3.8 years ago by
United States
Hello,
I am assuming that you are working on the public Main Galaxy server at http://usegalaxy.org. Although most of this advice could apply when running within Galaxy anywhere (or even command-line).
The order of the sequence data is not a factor with this tool. And to let you know, if you use Tophat2, the first output dataset will provide additional statistics directly from the tool. Perhaps try this if you are using "Tophat for Illumina" currently?

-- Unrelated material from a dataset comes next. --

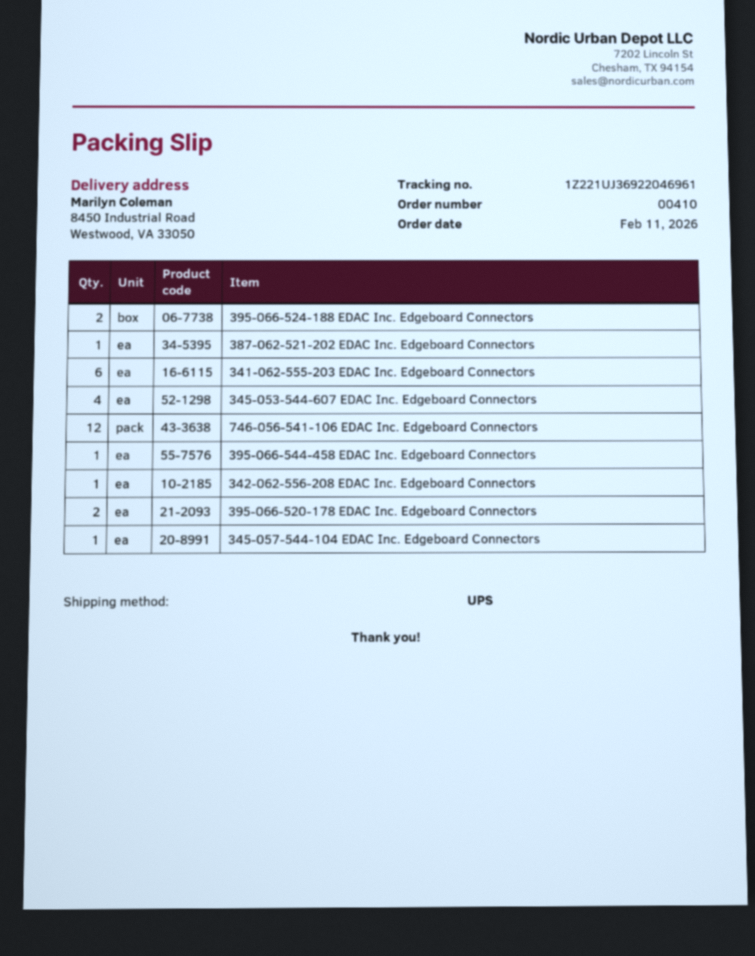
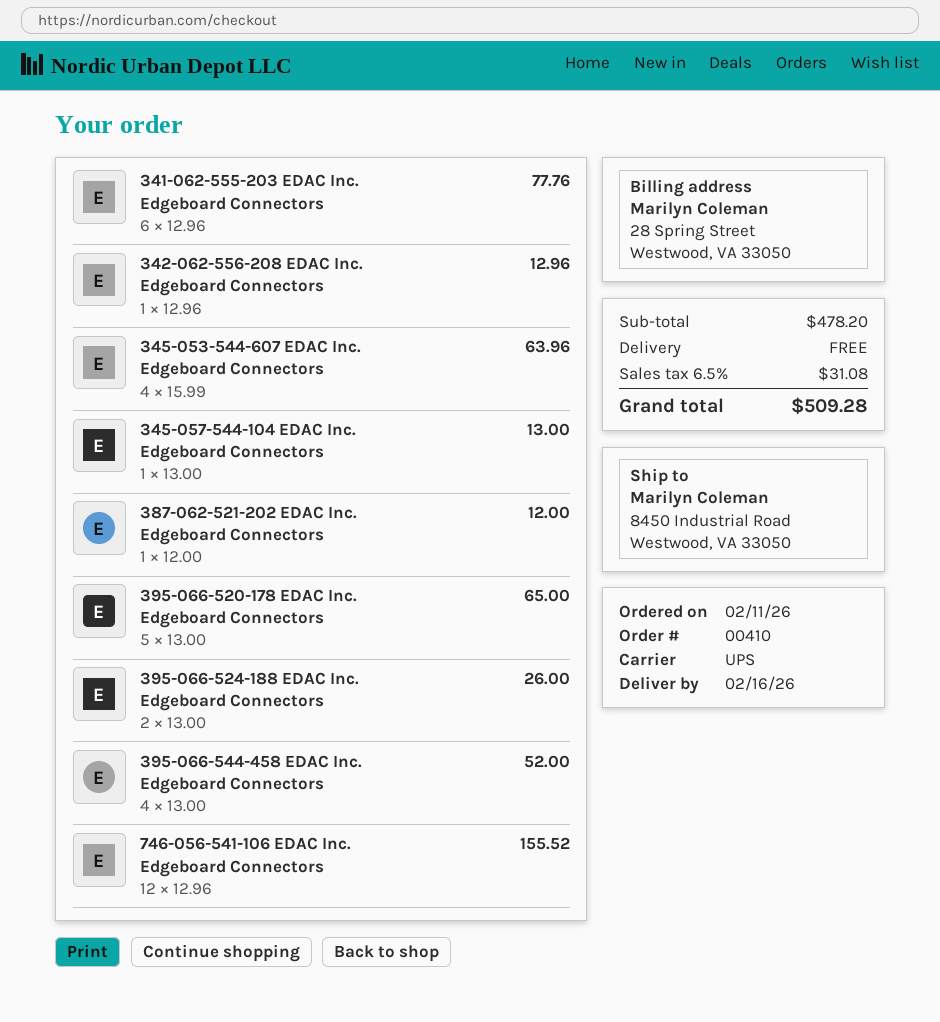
395-066-544-458 EDAC Inc. Edgeboard Connectors: 1 -> 4
395-066-520-178 EDAC Inc. Edgeboard Connectors: 2 -> 5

Performing too much QA/QC can impact paired rates when there is not enough of the sequence data left that meets the mapping criteria set on the Tophat/Tophat2 tool form. Double check the parameters against the sequences content (length, quality). In particular, I am wondering if the option "Minimum length of read segments:" is set too high. This is found under "full parameters". The value needs to be no less that one half of the total length of the reads in order to map without bias. This is true for Tophat and Tophat2 (it is not clear which you are using). The other parameters can be reviewed in the tool's 3rd party documentation - the link is on the tool form.
Other items to consider:
1. Are you certain that the sequences have correctly scaled quality scores and the appropriate "datatype" assigned? This generally presents as lower mapping rates and pairs. You want the data in "fastqsanger" format. This wiki explains how to check, rescale if necessary, and set the metadata:
http://wiki.galaxyproject.org/Support#FASTQ_Datatype_QA
2. Perhaps try a run with data that has less aggressive trimming (and other manipulations) done prior to mapping. Just trimming at a sequence quality of 20 is good place to start and run a test mapping job. The goal with this tool set is to get as much of the data mapped as possible. Less manipulation is generally better.
Best, Jen, Galaxy team